Peter Voshol, director of disease model core at the Institute of Metabolic Science at Cambridge University, says that the main issue with evaluating any compound that induces weight loss is that there are many different mechanisms by which weight loss can occur. Detailed physiological studies are needed to distinguish between, for example, altering fat absorption from the intestines and interventions that increase energy expenditure. Cellular mechanism, such as ERK and FGF21, may be useful as an indication, but complete energy balance studies need to be performed to be convincing on a physiological level.

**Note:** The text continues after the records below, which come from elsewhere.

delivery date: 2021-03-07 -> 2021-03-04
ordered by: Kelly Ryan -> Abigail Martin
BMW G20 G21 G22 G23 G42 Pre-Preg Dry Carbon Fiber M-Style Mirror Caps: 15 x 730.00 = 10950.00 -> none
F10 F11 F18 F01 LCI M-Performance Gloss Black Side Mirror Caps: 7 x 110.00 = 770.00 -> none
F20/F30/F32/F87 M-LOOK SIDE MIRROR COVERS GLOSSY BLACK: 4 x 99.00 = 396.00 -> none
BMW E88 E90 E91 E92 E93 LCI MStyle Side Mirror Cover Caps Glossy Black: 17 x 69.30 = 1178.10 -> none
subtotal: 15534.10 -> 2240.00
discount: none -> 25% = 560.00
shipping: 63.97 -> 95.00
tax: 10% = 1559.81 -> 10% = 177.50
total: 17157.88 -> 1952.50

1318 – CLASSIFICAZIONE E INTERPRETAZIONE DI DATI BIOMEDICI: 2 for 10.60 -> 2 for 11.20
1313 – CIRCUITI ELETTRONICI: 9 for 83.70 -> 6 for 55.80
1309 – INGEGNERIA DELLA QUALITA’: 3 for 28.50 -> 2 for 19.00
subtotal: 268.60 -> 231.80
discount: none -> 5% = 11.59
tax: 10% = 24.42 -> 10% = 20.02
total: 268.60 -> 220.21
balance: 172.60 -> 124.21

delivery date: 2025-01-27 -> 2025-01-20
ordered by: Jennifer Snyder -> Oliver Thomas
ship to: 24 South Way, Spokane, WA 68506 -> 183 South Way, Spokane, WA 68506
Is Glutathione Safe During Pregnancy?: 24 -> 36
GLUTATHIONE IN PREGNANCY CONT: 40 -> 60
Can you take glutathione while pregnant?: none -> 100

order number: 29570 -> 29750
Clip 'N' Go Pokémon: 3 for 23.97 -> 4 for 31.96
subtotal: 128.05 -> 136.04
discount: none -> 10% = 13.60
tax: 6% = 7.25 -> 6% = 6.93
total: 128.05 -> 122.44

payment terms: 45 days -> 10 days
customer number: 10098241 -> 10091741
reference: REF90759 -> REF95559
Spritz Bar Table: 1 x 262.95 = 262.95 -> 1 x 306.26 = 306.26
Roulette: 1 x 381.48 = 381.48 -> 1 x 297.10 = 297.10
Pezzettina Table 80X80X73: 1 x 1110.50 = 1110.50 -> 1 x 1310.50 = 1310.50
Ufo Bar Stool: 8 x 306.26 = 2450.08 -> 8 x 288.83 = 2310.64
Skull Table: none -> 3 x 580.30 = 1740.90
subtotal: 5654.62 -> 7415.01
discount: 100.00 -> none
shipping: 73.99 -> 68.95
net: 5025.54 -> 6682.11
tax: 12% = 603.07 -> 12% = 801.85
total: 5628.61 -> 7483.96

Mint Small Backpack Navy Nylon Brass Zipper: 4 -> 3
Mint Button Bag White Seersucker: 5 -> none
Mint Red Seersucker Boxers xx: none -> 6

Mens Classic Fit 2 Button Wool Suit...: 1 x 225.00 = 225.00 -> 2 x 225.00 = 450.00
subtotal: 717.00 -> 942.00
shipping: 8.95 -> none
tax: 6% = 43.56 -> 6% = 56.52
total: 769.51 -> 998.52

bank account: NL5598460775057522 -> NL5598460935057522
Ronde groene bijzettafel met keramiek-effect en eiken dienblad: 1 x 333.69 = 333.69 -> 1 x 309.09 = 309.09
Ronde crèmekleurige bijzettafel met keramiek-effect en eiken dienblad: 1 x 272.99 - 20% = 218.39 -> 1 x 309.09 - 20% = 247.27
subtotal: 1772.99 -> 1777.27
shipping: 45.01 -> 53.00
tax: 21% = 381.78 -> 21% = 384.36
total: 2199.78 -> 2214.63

Zafgen is one of the new breed of 'virtual' companies, in that it operates with only 4.5 full-time staff on the payroll—all laboratory work is contracted out to groups worldwide. This is a big upheaval for Hughes after the vast enterprise of Novartis. He says if a large pharmaceutical company wanted to work out how to modulate fatty acid synthesis rationally, it would probably fail. Indeed, despite the severity and cost of the global obesity crisis, competition in the field today is sparse after several high-profile failures for Acomplia (rimonabant), Qnexa (phentermine and topiramate) and Lorgess (lorcaserin). But he says it is part of the “scrappy nature of biotech” to be able to exploit serendipitous discoveries like the one that led to ZGN-433, with a fleetness and focus he finds intoxicating.